WHAT TO DO:
Leave out every picture and set down, exactly, the lines below from the one holding "2022-05-23 14:56: none -> 0.7" up to and including the one holding "11:00: none -> 65".

SUPPLIED INFORMATION:
----
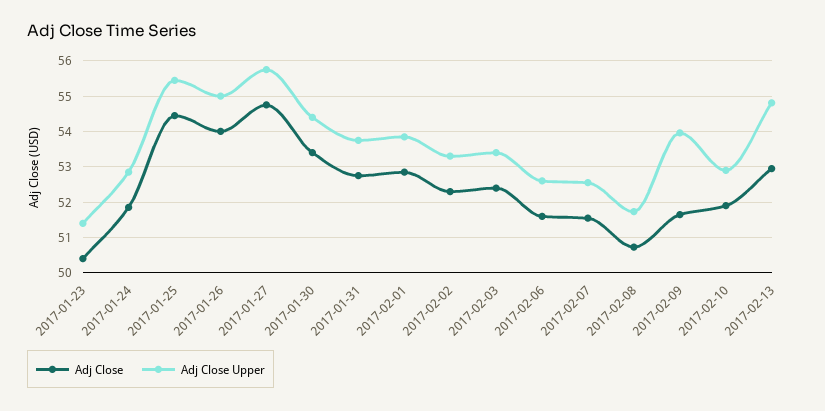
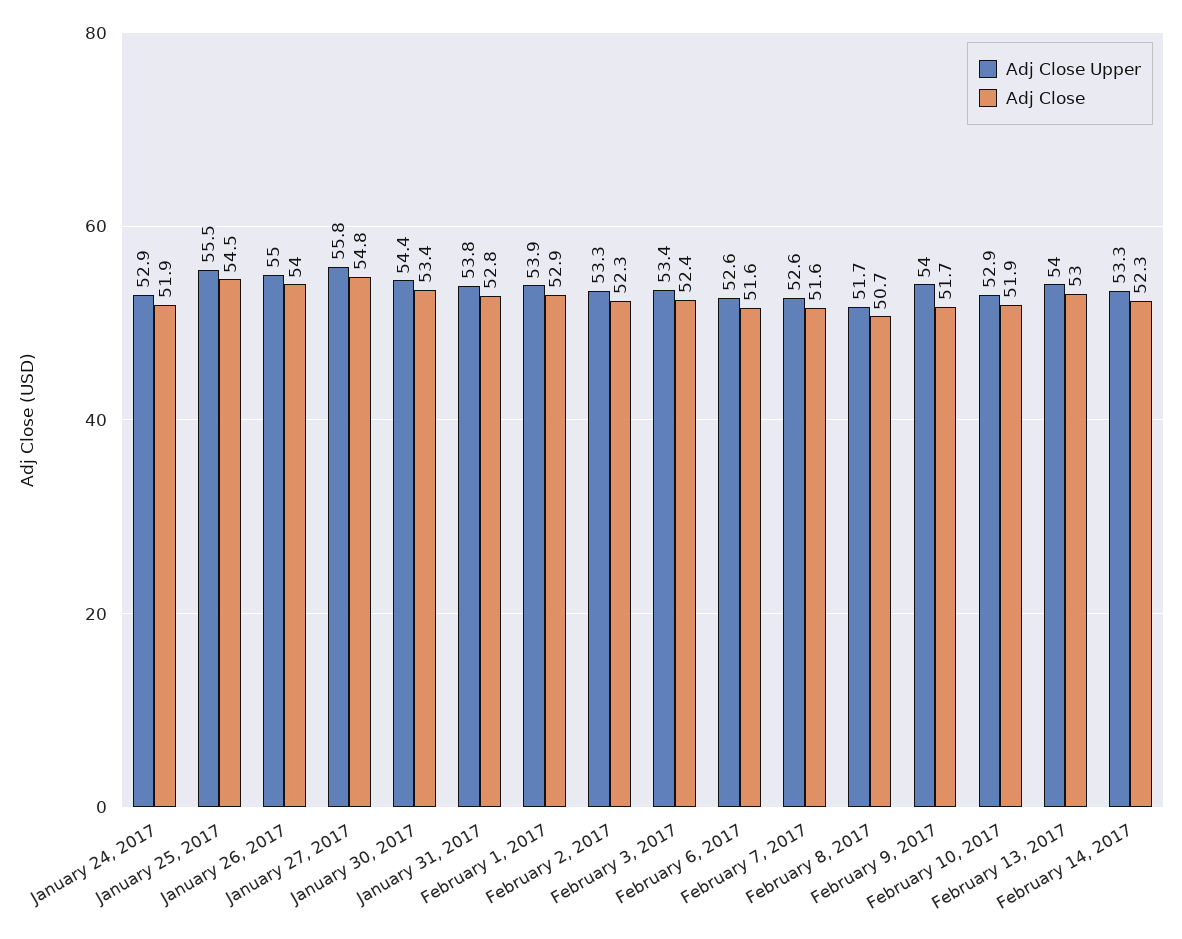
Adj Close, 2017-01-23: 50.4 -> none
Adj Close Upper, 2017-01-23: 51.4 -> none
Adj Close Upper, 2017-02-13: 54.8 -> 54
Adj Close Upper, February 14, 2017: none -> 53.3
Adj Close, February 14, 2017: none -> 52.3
----
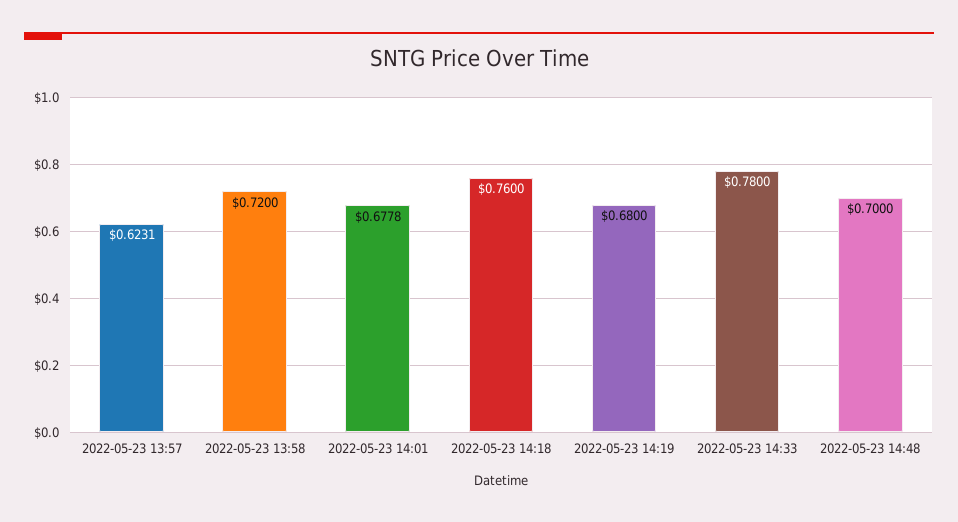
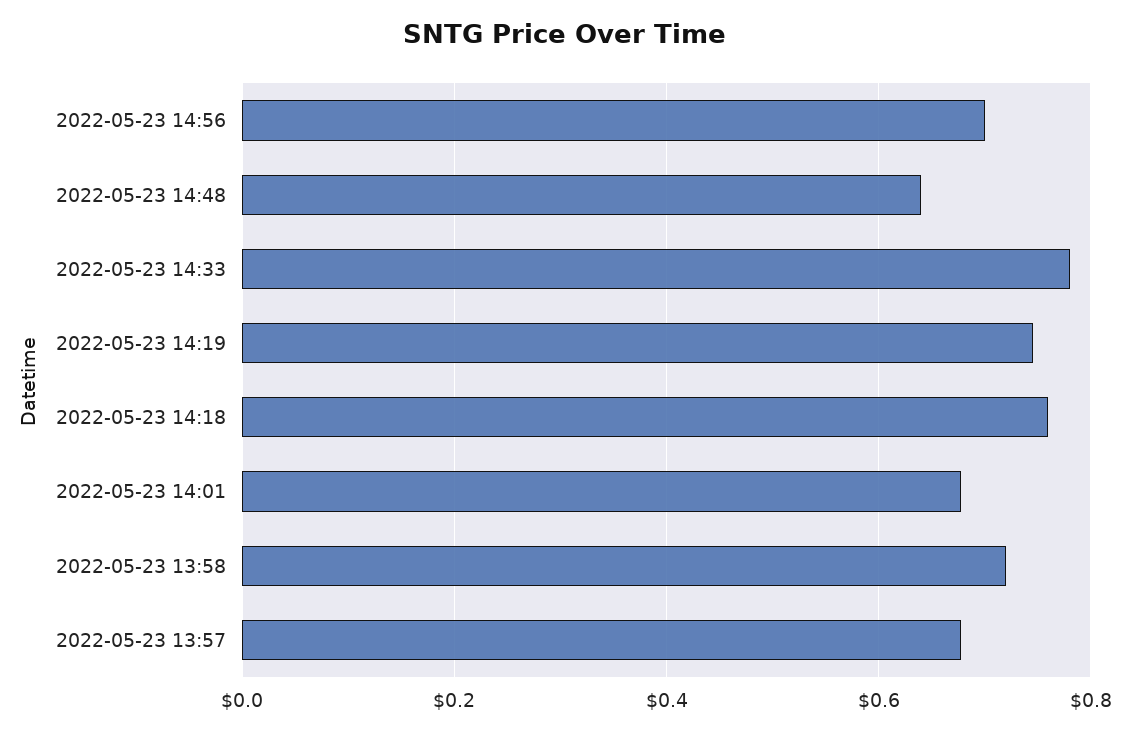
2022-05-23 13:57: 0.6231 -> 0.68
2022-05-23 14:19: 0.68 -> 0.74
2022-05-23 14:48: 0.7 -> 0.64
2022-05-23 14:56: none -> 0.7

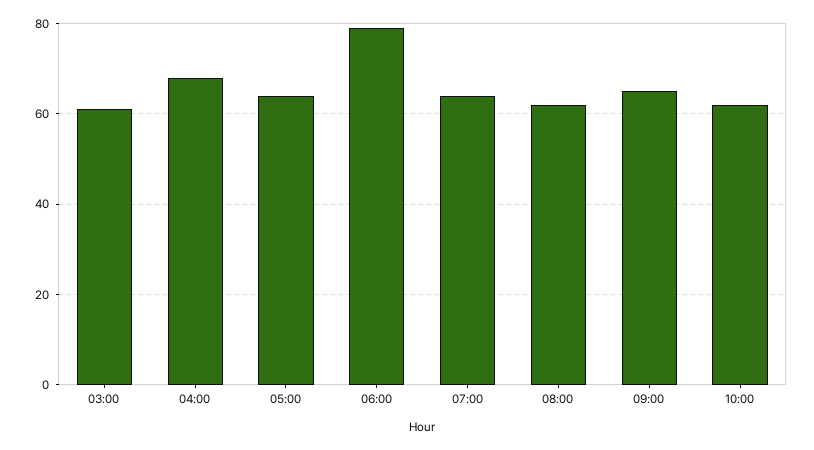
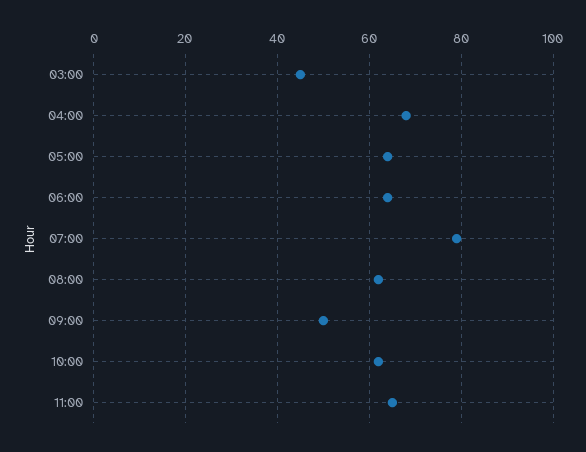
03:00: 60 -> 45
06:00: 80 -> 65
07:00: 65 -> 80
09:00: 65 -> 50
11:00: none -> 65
----
SOLUTION:
2022-05-23 14:56: none -> 0.7

03:00: 60 -> 45
06:00: 80 -> 65
07:00: 65 -> 80
09:00: 65 -> 50
11:00: none -> 65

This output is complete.